- [Exercise instructions]
If a line in the data below contains the word "generation", copy it out.

--- START ---

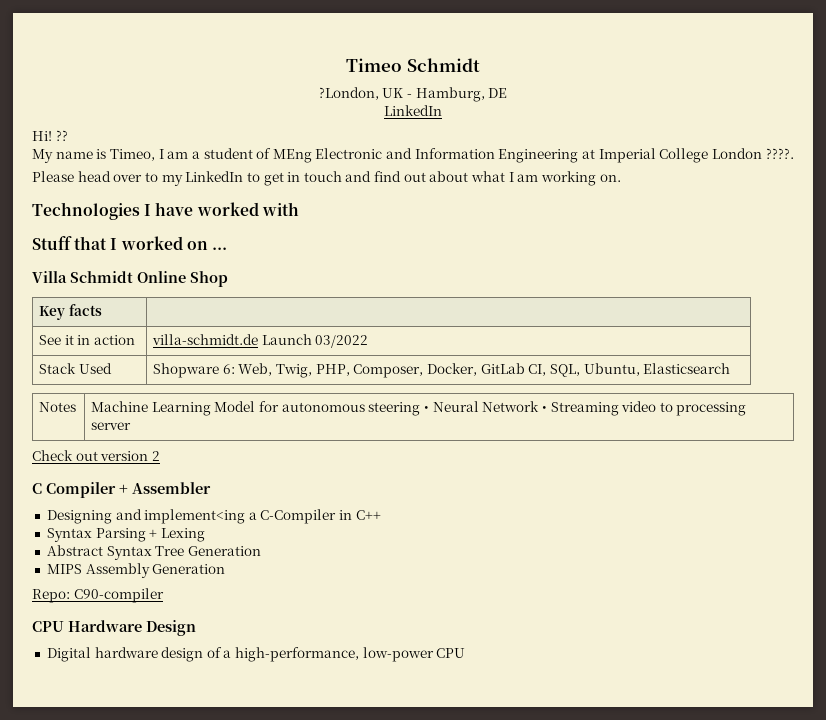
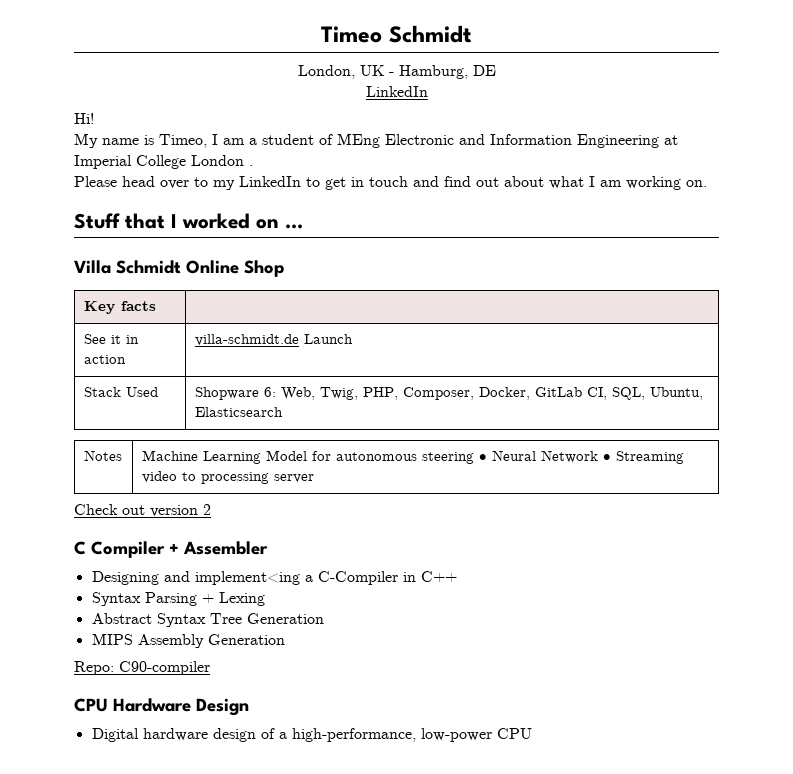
[318,87,379,100] ?London, -> [297,65,355,79] London,
[55,130,68,141] ?? -> (94, 118) none
[765,148,794,159] ????. -> [249,165,253,166] .
[32,202,299,220] // Technologies I have worked with -> (707, 183) none
[315,335,369,348] 03/2022 -> (353, 339) none

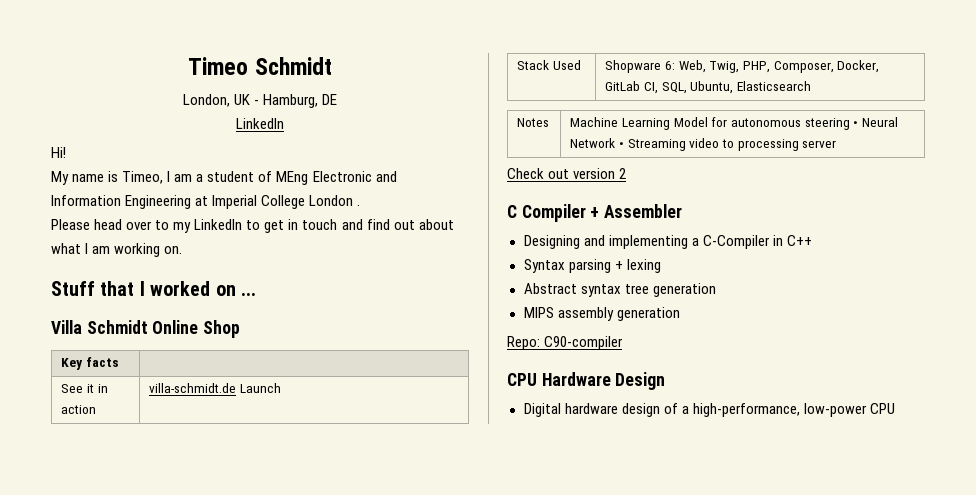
[194,571,300,585] implement<ing -> [608,235,688,249] implementing
[144,592,265,606] [91,613,324,627] Parsing + Lexing // Abstract Syntax Tree Generation -> [568,259,661,273] [523,283,716,297] parsing + lexing // Abstract syntax tree generation
[137,634,285,648] Assembly Generation -> [557,307,680,321] assembly generation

--- END ---

- [Response area]
[144,592,265,606] [91,613,324,627] Parsing + Lexing // Abstract Syntax Tree Generation -> [568,259,661,273] [523,283,716,297] parsing + lexing // Abstract syntax tree generation
[137,634,285,648] Assembly Generation -> [557,307,680,321] assembly generation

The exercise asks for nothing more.